= Chris Canavan =

George Christopher Canavan (6 June 1928 – 1 March 2013) was a British television and stage actor. On television, Canavan was known for his recurring roles as an extra on the British soap opera, Coronation Street, for more than fifty years, from 1962 until 2013.

==Background==
Born in Belfast, Canavan moved to Preston, Lancashire with his family when he was eleven years old. Canavan served in the Merchant Navy. Canavan owned and operated a window cleaning business, which he acquired after beginning his acting career. He continued to work as a cleaner until 2012.
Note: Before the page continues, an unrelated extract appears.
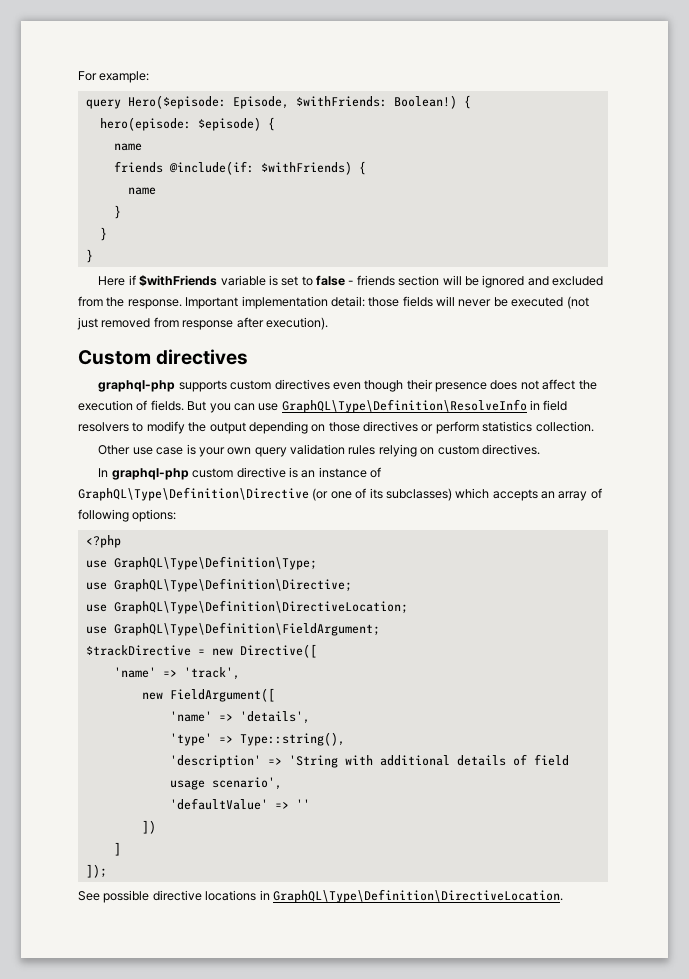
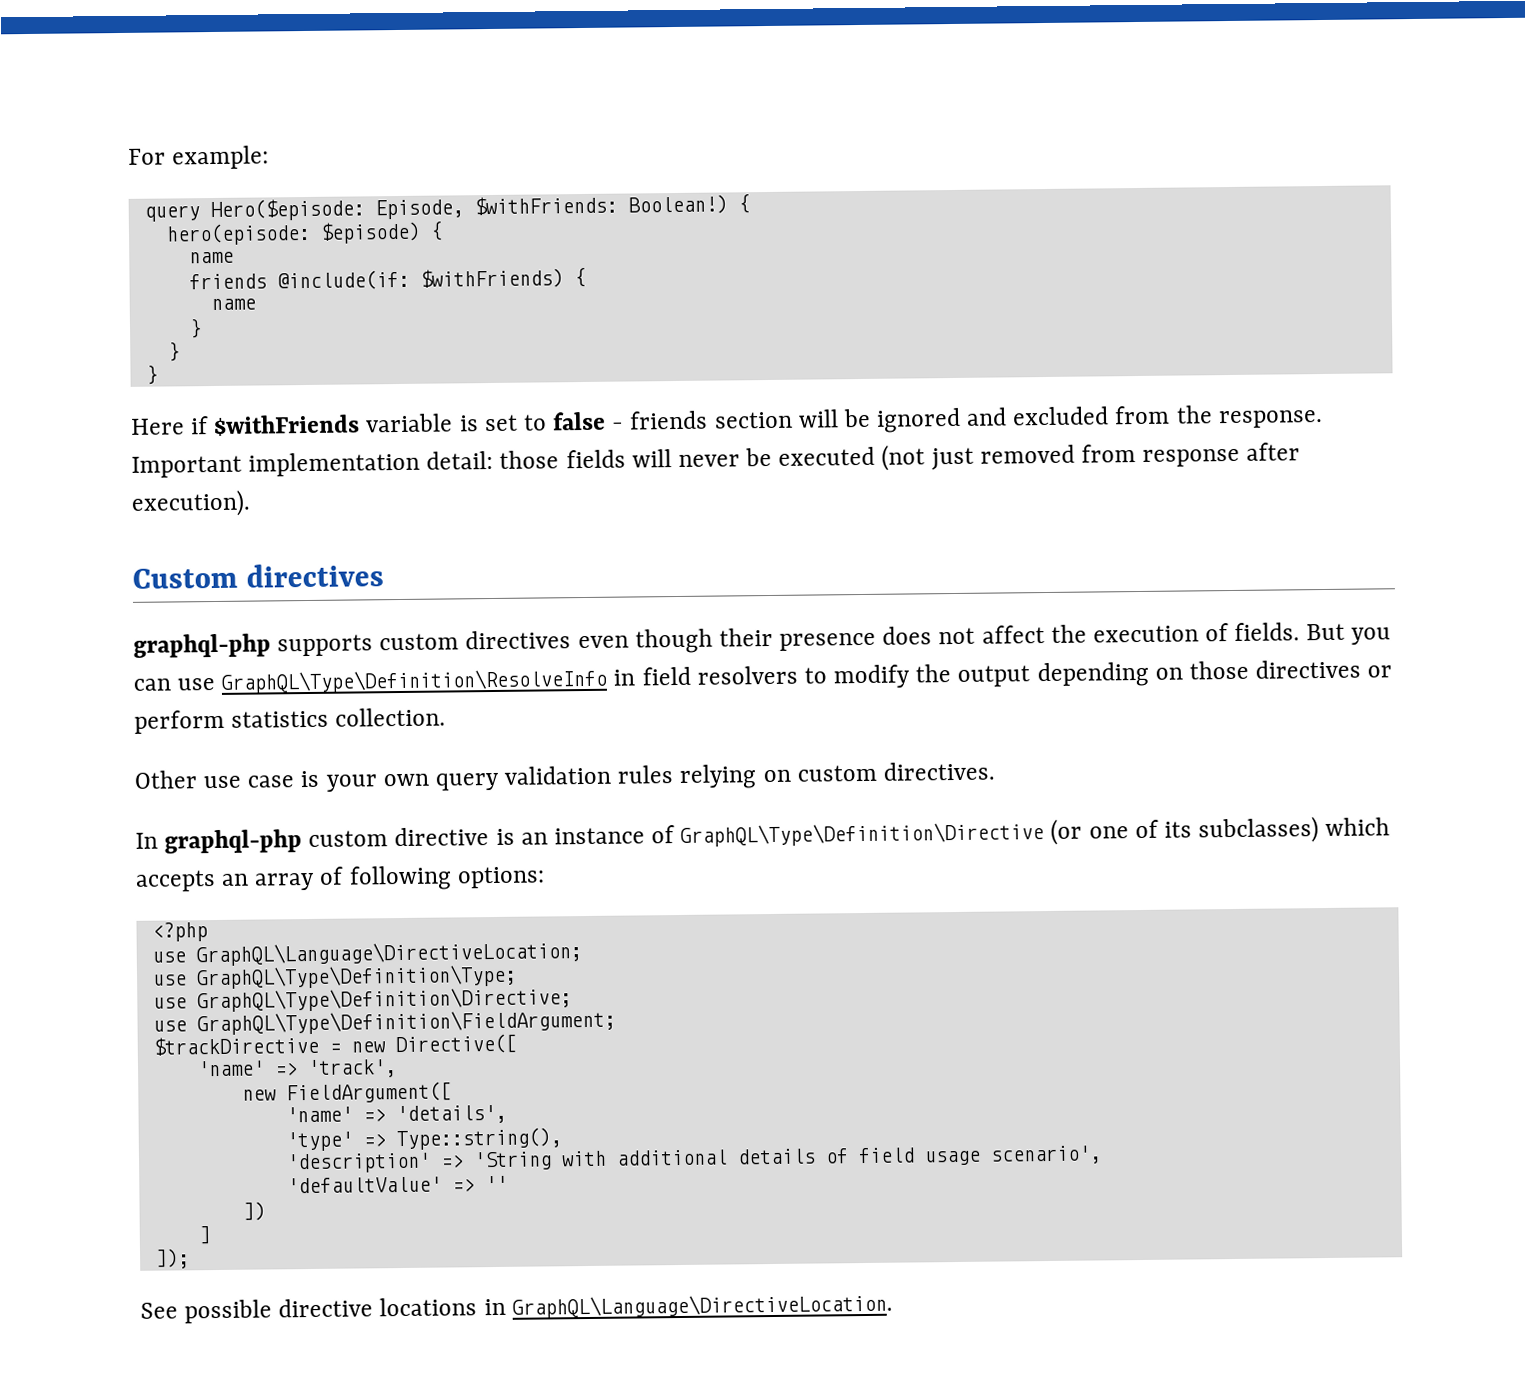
+ use GraphQL\Language\DirectiveLocation;
- use GraphQL\Type\Definition\DirectiveLocation;
- See possible directive locations in GraphQL\Type\Definition\DirectiveLocation.
+ See possible directive locations in GraphQL\Language\DirectiveLocation.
Canavan became an actor after marrying his wife, Maureen. He studied in Southport drama school. He continued to act on the side after taking over his window cleaning business. He joined the companies of the Preston Drama Club and Broughton Players during the 1950s. His career in television began after he was spotted by a television professional while performing in a Roy Barraclough-directed play at the Skipton Festival.Canavan was soon cast on television shows on the BBC and Granada Television spanning several decades. He appeared in the 1981 series, Brideshead Revisited, starring Laurence Olivier, as well as The Liver Birds and Prime Suspect.

==Coronation Street==
Chris Canavan first appeared as an extra on Coronation Street in 1962. He would continue to appear in multiple background roles on the show for more than fifty years from 1962 to 2013, becoming the longest serving extra in the show's history. It was not uncommon for actors to play several characters on the show during the early years of Coronation Street. For example, Canavan played a construction worker named Dusty and a mouse and rat catcher. He often appeared as a customer and a rover at The Rovers, a fictional pub often featured in the show. Another of Canavan's characters attended the wedding of Rita Sullivan and Dennis Tanner on the show. Though much of his work on Coronation Street, included small, nonspeaking parts, Canavan developed a following among fans.

Canavan died from a heart attack on 1 March 2013, at the age of 84. He was predeceased by his wife and survived by three children and four grandchildren. His funeral was held at St Mary's Church in Fulwood, where he had resided.